Ironically, King once said, “In the process of rebuilding Maine, we must never compromise the integrity of our environment. It’s not only immoral, it’s bad economics.” Yet his wind project has blasted the tops of mountain ridges along many of bucolic Maine’s well-known and beloved mountaintops to make way for a new and much less attractive landscape consisting of hundreds of windmills.

In 2011, King’s company received a $102 million for development of Record Hill. The loan came through the same stimulus program that funded Solyndra. The original federally-guaranteed loan was as questionable as the Solyndra loan. As it turned out, there was no need for a federally-guaranteed loan on the surface; the company supposedly had $127 million in liquid assets available, assets it had to have under Maine state law in order to commence construction. The loan program was specifically designed to help companies that couldn’t get private loans otherwise.

Furthermore, the company may not have been eligible for the loan, since its technology wasn’t innovative under the applicable regulation. But the company got the loan anyway, from an Obama administration eager to help out its cronies. Angus King was, of course, an Obama supporter, endorsing him and having contributed at least $10,000 to Obama’s reelection campaign.

Record Hill promptly used the money on foreign companies. Just a quarter of the cash was reinvested in the State of Maine; 58 percent of the cash went to Siemens to pay for building 22 windmills. The turbines themselves were manufactured in Europe “because that’s where the biggest turbine market is, and the tower sections are made in Asia, because that’s where the new efficient steel mills are,” said King’s partner in Record Hill, Rob Gardiner. About 467 people worked on the site, reportedly, but “at least some of these jobs could measure their duration in days rather than weeks or months.” Today, nobody is employed by the wind farm itself.

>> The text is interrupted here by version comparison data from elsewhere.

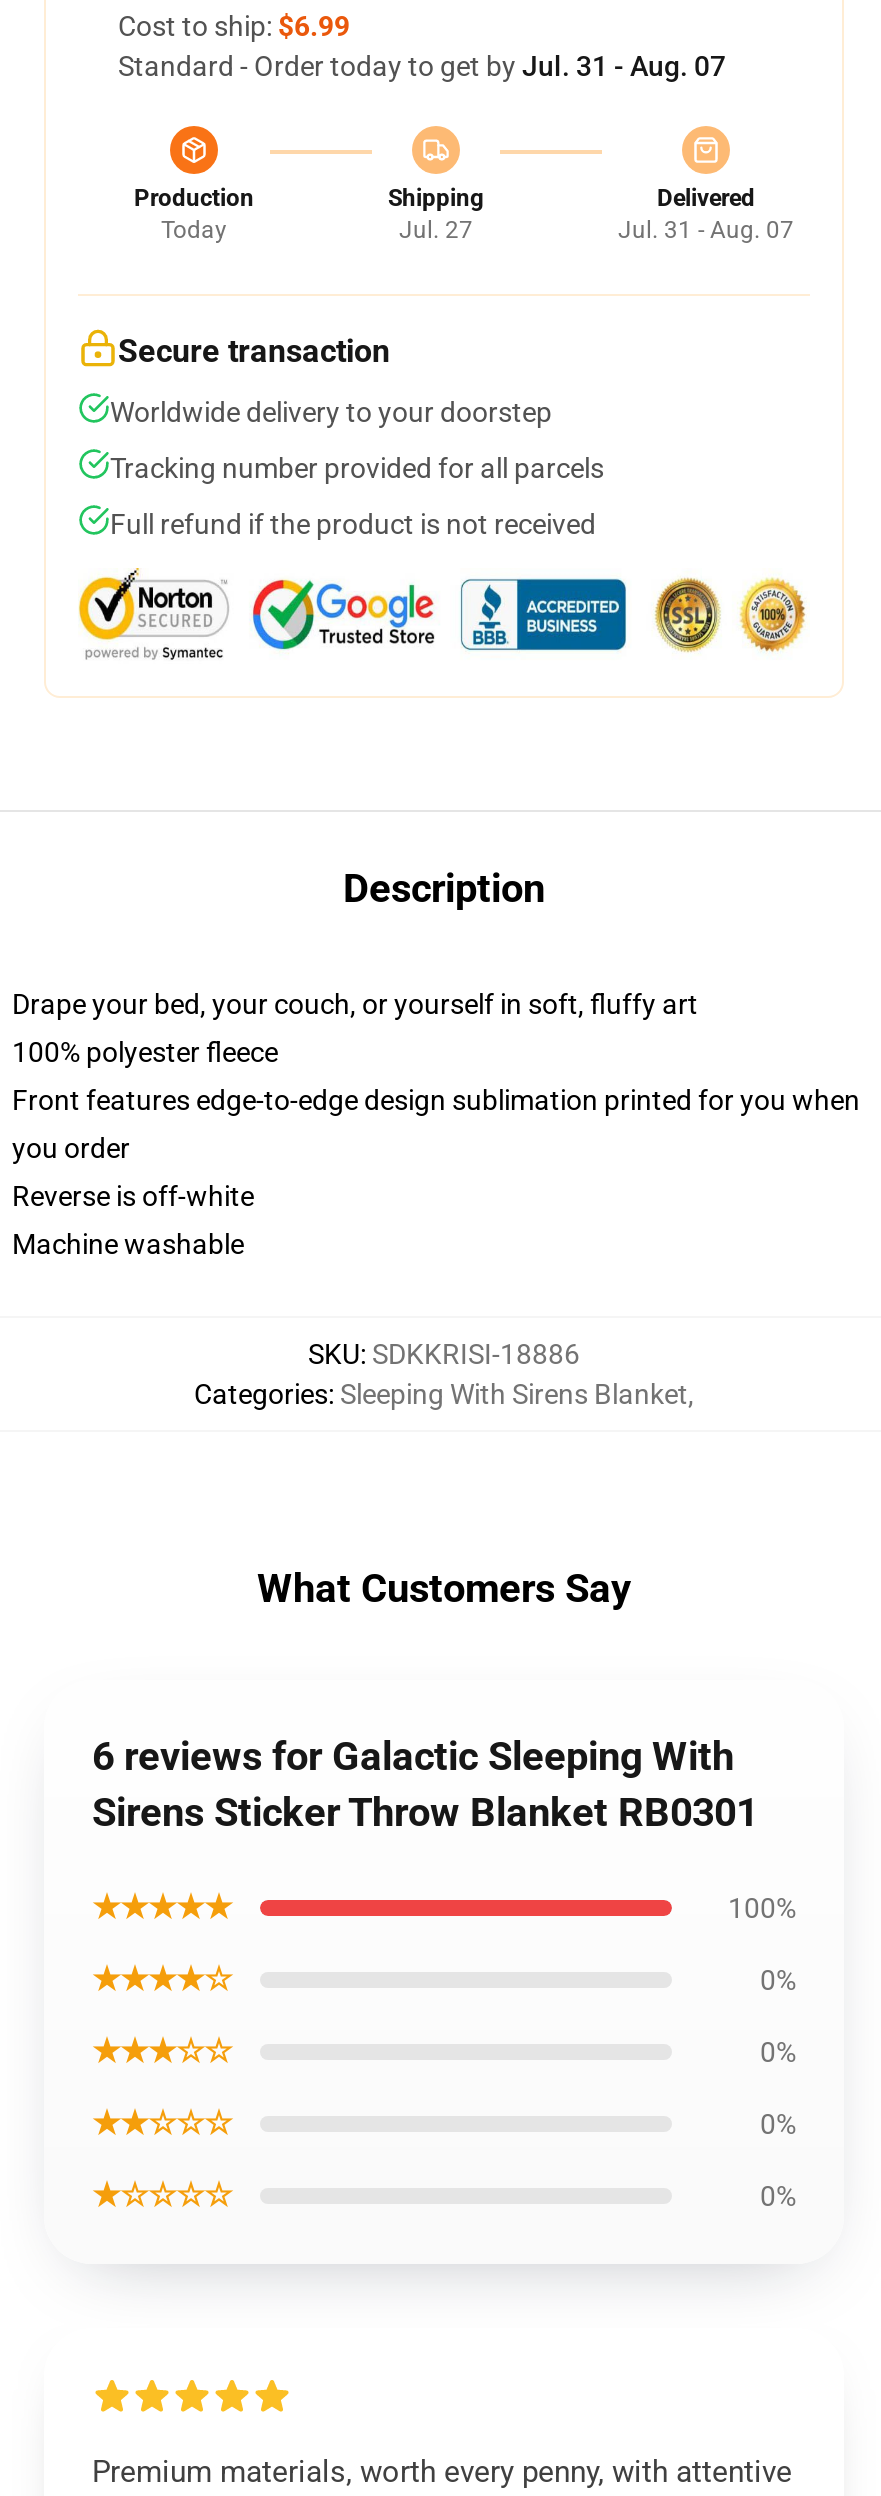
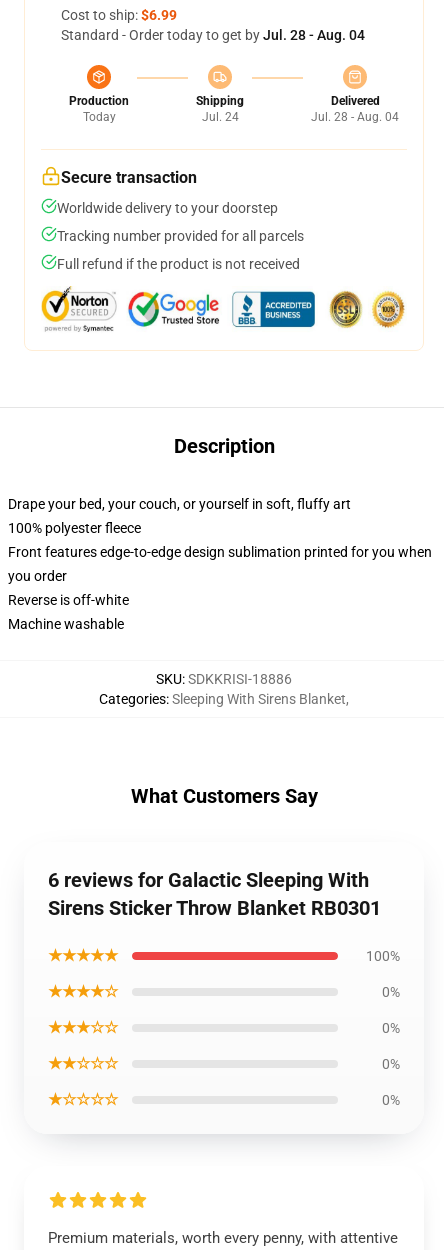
- Standard - Order today to get by Jul. 31 - Aug. 07
+ Standard - Order today to get by Jul. 28 - Aug. 04

- Jul. 27
+ Jul. 24

- Jul. 31 - Aug. 07
+ Jul. 28 - Aug. 04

In March, King declared his Senate candidacy. He would run as an independent, but he would likely caucus with the Democrats. He was a solid lock to replace Sen. Olympia Snowe (R-ME).

But the loan was coming under scrutiny. As steam picked up on the curiosity about Record Hill, King spoke out. “The project is operating and actually is ahead of its production schedule,” he claimed. “The risk now basically is that the wind won’t ever blow again, and that is a pretty low risk.”

Despite King’s assessment of the situation, the House Committee on Oversight and Government Reform, led by Darrell Issa, released a report bashing the Department of Energy and singling out Record Hill as a loan that shouldn’t have happened. Two days before the report was released, King dropped his association with Record Hill, dumping all of his stock. He told a Maine news outlet the timing was an “amazing coincidence.” Actually, Record Hill was notified that they’d be mentioned, and King almost certainly wanted to avoid blowback. Gardiner admitted that he’d received a letter of notification from the Committee two days before King sold his stock.

But wait, there’s more! From August 2011 to January 2012, the federal financing bank signed checks worth $101.5 million to Record Hill. In March 2011, King and Gardiner said they’d expect another $70 million in stimulus funds; as of July 2012, they’d received another $33.7 million in Section 1603 cash grants. A grant, not a loan.

Was the grant designed to help Record Hill cover loan repayments that the company couldn’t pay? Or was it just double-dipping by a highly-connected company?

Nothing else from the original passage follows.